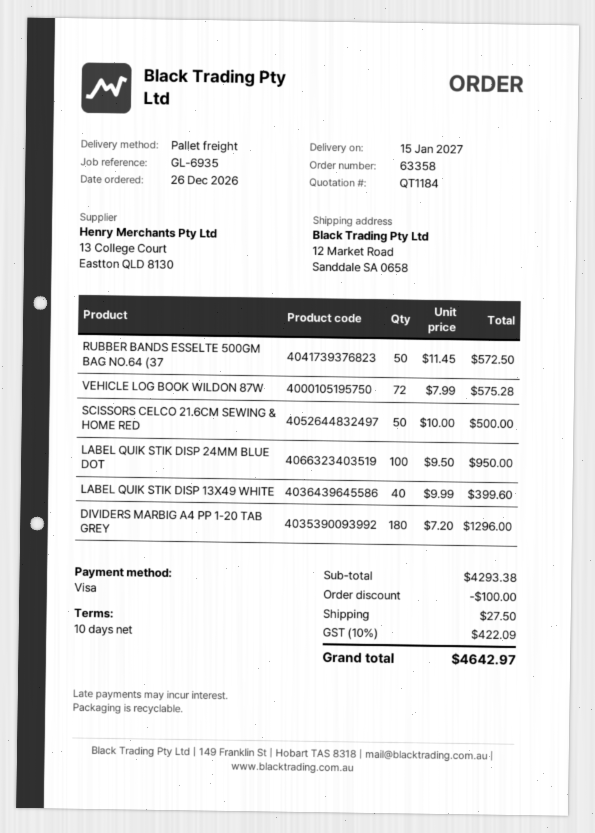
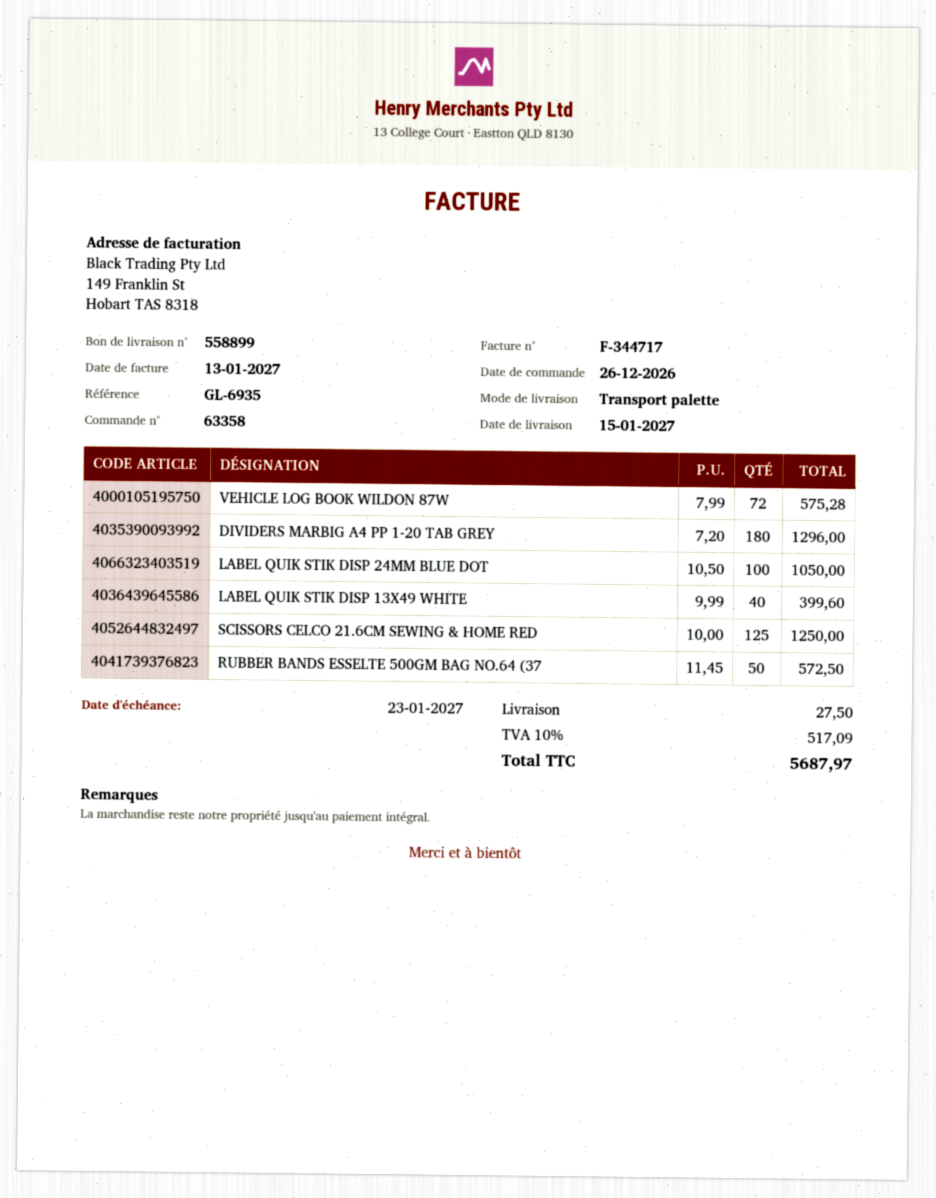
SCISSORS CELCO 21.6CM SEWING & HOME RED: 50 x 10.00 = 500.00 -> 125 x 10.00 = 1250.00
LABEL QUIK STIK DISP 24MM BLUE DOT: 100 x 9.50 = 950.00 -> 100 x 10.50 = 1050.00
discount: 100.00 -> none
tax: 10% = 422.09 -> 10% = 517.09
total: 4642.97 -> 5687.97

-=-=-

▶ _EXERCISE DETAILS_
Everything in the listing above, apart from its pictures, must be repeated exactly.

▶ _WRITTEN ANSWER_
SCISSORS CELCO 21.6CM SEWING & HOME RED: 50 x 10.00 = 500.00 -> 125 x 10.00 = 1250.00
LABEL QUIK STIK DISP 24MM BLUE DOT: 100 x 9.50 = 950.00 -> 100 x 10.50 = 1050.00
discount: 100.00 -> none
tax: 10% = 422.09 -> 10% = 517.09
total: 4642.97 -> 5687.97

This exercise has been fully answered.